Más allá de esa historia particular, la canción toma la esencia del himno de Frank Sinatra del que saca el título, y en el potente y punzante estribillo -que tiene lo suficiente como para ser tratado desde anteayer como clásico del grupo y podría estar perfectamente en cualquier tema de Aire rico o de Amanecer búho- se lanza la frase que representa el núcleo de lo narrado: “This is on way, / my way, one way”. En el repetitivo break Dalton berrea “nadie tiene por qué / ser contrario a qué es” como si le fuera la vida en ello, logrando así una de las interpretaciones vocales más sentidas del disco.
En la rockera “Tonight” volvemos a quedar bajo el entramado de arpegios y nos topamos -aunque quizá de forma más sutil que en discos anteriores- con la clásica dinámica estilo Pixies (verso calmo /estribillo furioso). El extenso -40 segundos es bastante para los tiempos que corren y vuelan- y afilado solo se roba la canción; por no mencionar -otra vez- el aporreo atronador de la batería del final, que sólo deja tranquilos a los castigados platillos para desplegar un pique cual metralleta mafiosa.
Nidal contiene varios temas midtempo que, lejos de calmar las aguas, logran crear aun más las atmósferas densas y un tanto oscuras. Por ejemplo, “Repente” es una canción que ya nos brinda oscuridad con su letra (“tu final / no me duele; / merecés todo el mal, merecés, merecés / todo el mal”, canta Dalton, estirando, sintiendo, cada palabra) y que nos sumerge en unas capas sonoras que parecen un viaje onírico, llegando al cenit con unos destellos de guitarra eléctrica que juguetean zigzageando por el estéreo. La canción versa sobre la muerte, pero suena como un sueño; no resulta tan paradójico, ya que, como dijo el príncipe Hamlet en su famoso soliloquio, morir es dormir... y tal vez soñar.
Se hace díficil seguir destacando canciones porque el álbum es muy parejo. Pero bien vale la pena darle espacio a “Se hizo bosque ese desierto”, que ocupa el centro del disco y dura casi lo mismo que “A mi manera”: es una especie de power ballad -guiada por un mínimo riff - que nos traslada al mundo de la niñez, dueña de un emocionante estribillo (“Soy un niño, / yo no sé qué es perder; / mi pasado es corto, / el futuro ya veré qué es”) que construye un edificio sonoro de melancólica ternura -gracias, en parte, al coro conformado por dos niños-, un lugar al que Buenos Muchachos nunca nos había invitado. La coda -la mejor del disco-, en la que las guitarras eléctricas se sacan chispas mandándose solos a la par, demuestra una vez más que, en lo que se refiere a sus apitudes para tocar, los Buenos están fuera de concurso.

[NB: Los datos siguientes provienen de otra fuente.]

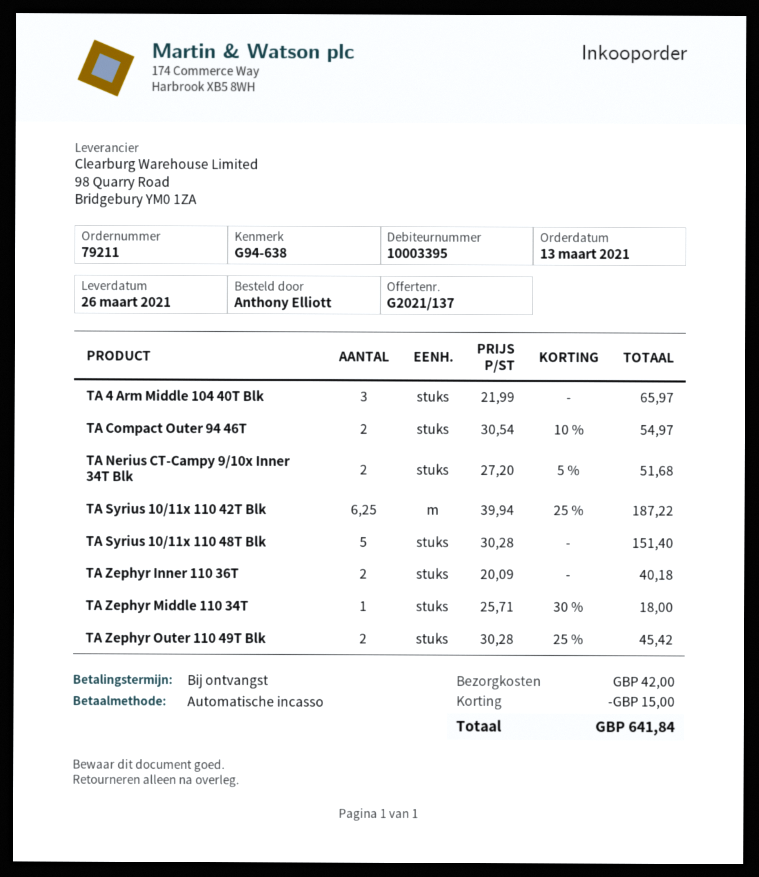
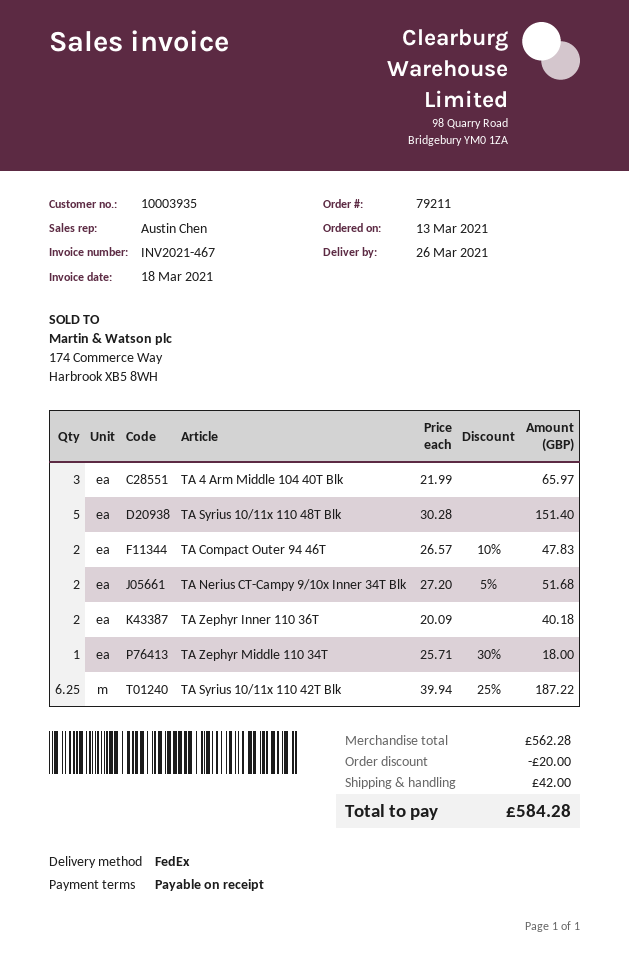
customer number: 10003395 -> 10003935
TA Compact Outer 94 46T: 2 x 30.54 - 10% = 54.97 -> 2 x 26.57 - 10% = 47.83
TA Zephyr Outer 110 49T Blk: 2 x 30.28 - 25% = 45.42 -> none
discount: 15.00 -> 20.00
total: 641.84 -> 584.28

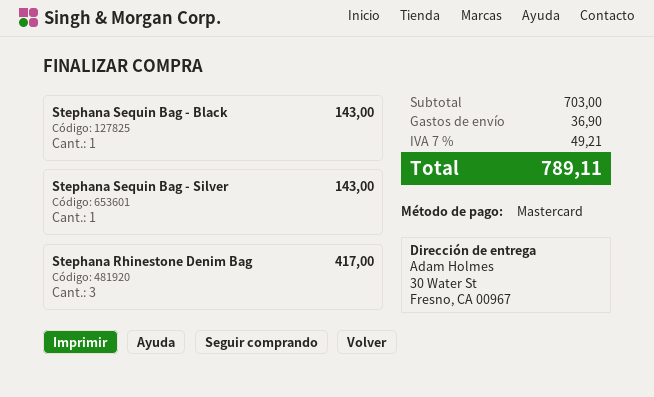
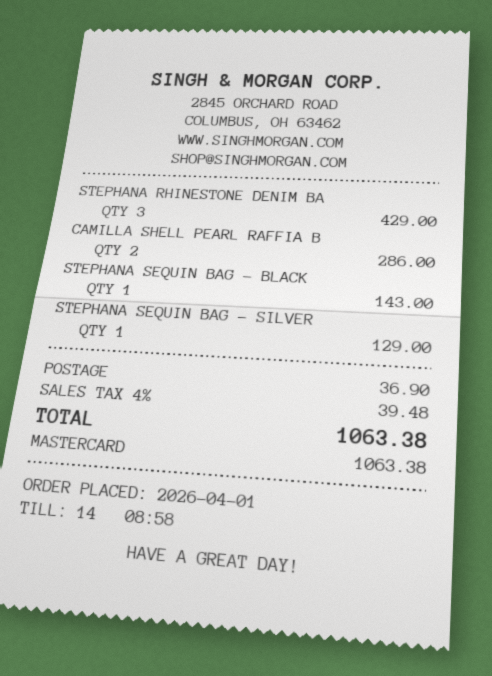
Stephana Sequin Bag - Silver: 1 for 143.00 -> 1 for 129.00
Stephana Rhinestone Denim Bag: 3 for 417.00 -> 3 for 429.00
CAMILLA SHELL PEARL RAFFIA B: none -> 2 for 286.00
tax: 7% = 49.21 -> 4% = 39.48
total: 789.11 -> 1063.38

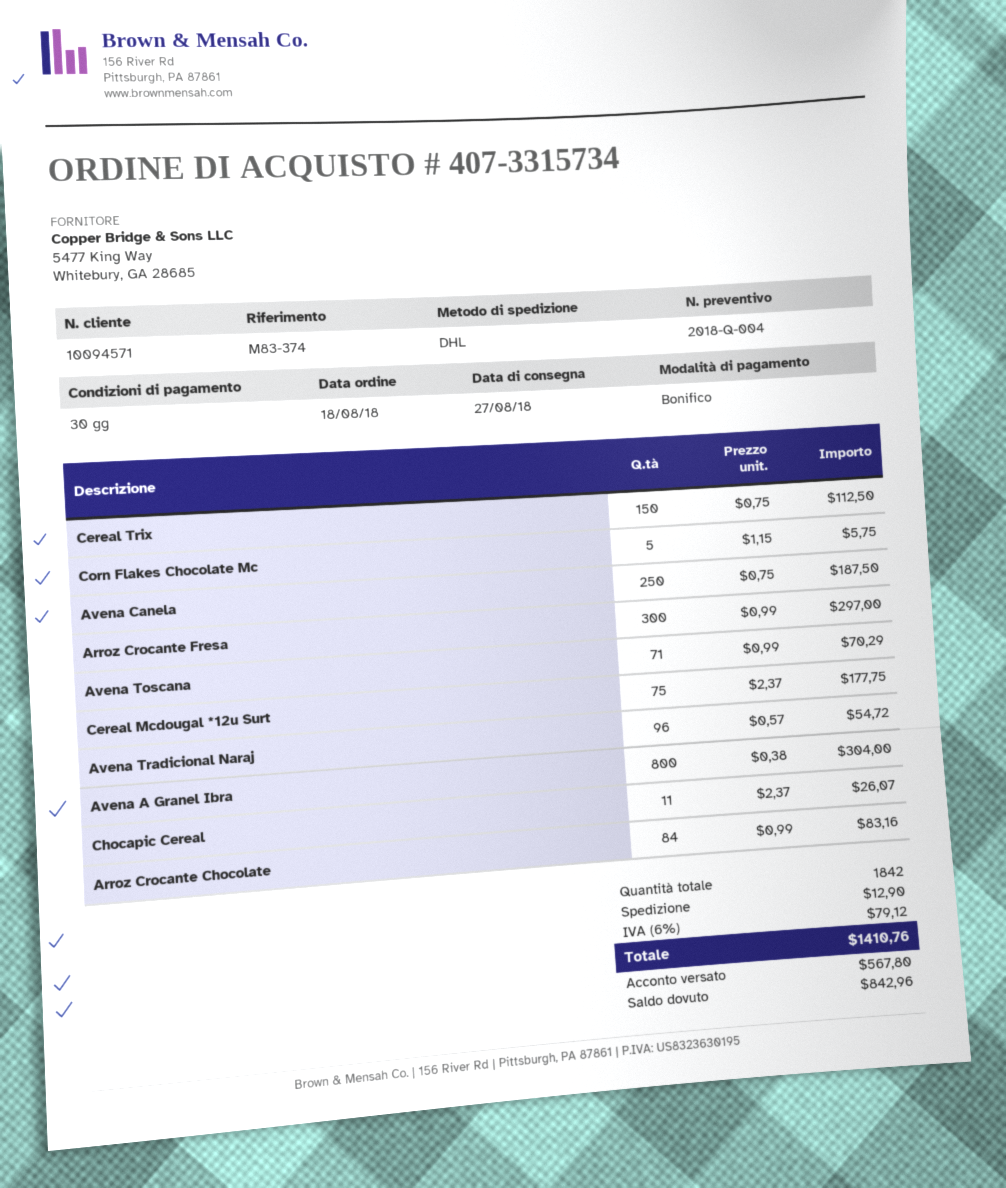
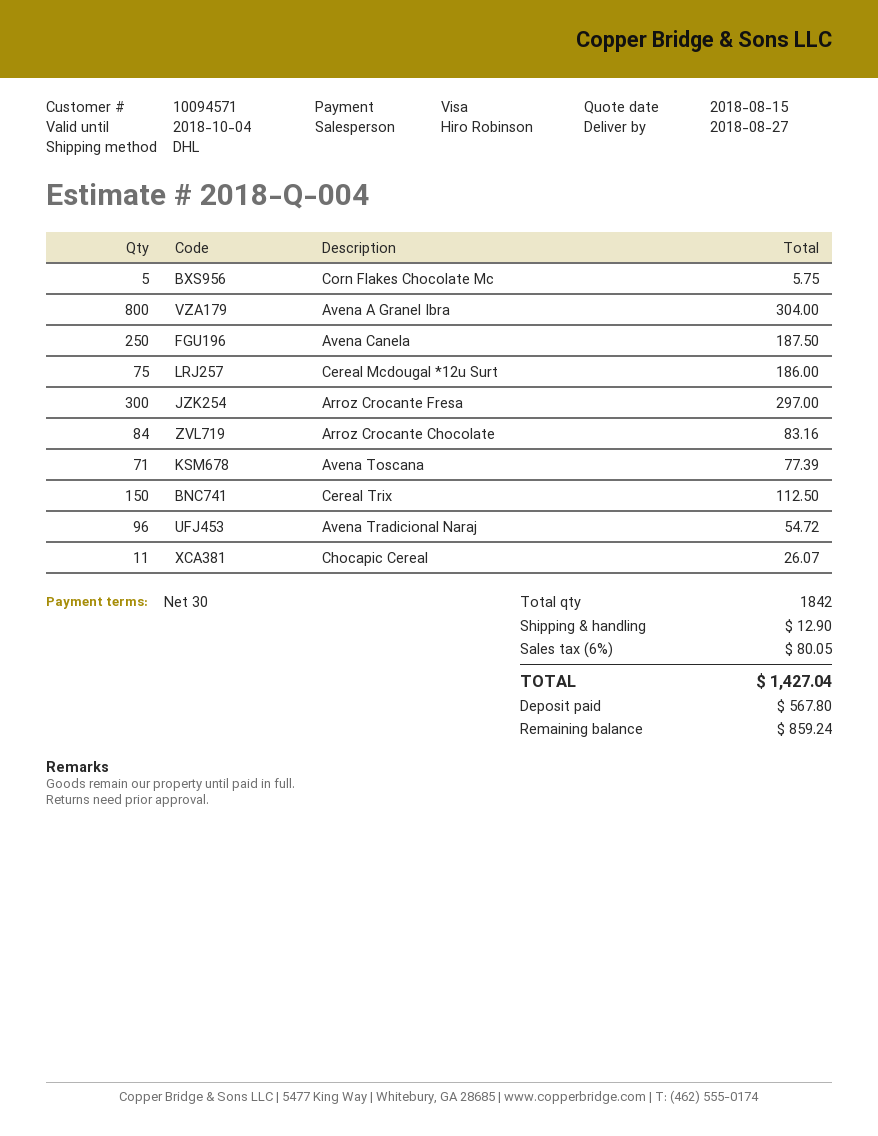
payment method: bank transfer -> Visa
Avena Toscana: 71 for 70.29 -> 71 for 77.39
Cereal Mcdougal *12u Surt: 75 for 177.75 -> 75 for 186.00
tax: 6% = 79.12 -> 6% = 80.05
total: 1410.76 -> 1427.04
balance: 842.96 -> 859.24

Si bien el sonido general del disco es denso -en el sentido de muchos elementos en poco espacio- y por momentos oscuro, varias de las letras (que siguen teniendo algunas partes en inglés, pero no tantas palabras coloquiales, como solía ser una de las particularidades de la pluma de Dalton) desprenden grageas de luz: “Rumiando las vacas, / voy soñando la aventura. / Un sueño real / cuando duermo en tu regazo” (“Viaje cerca”); “Cayó el sol / y cantó / nuevamente” (“Sol troquelado”); “Vamos, nena, a ser quien ser” (de “El regreso”, que sigue una línea conceptual similar a la de “A mi manera”); “In the sun I was your help / ask for my help” (“Uno con uno, mismo” -la que cierra el disco-).
En resumen -y por si no quedó claro-, la espera de cuatro años por un nuevo disco de Buenos Muchachos valió la pena, porque estamos ante lo que en la jerga más especializada de la musicología se conoce como un “discazo”. El librito de Nidal no lo dice, pero el álbum es ideal para calibrar el rockómetro, un instrumento de medición que, dada la actualidad de la música nacional, tiene su aguja muy quietita y por allá abajo.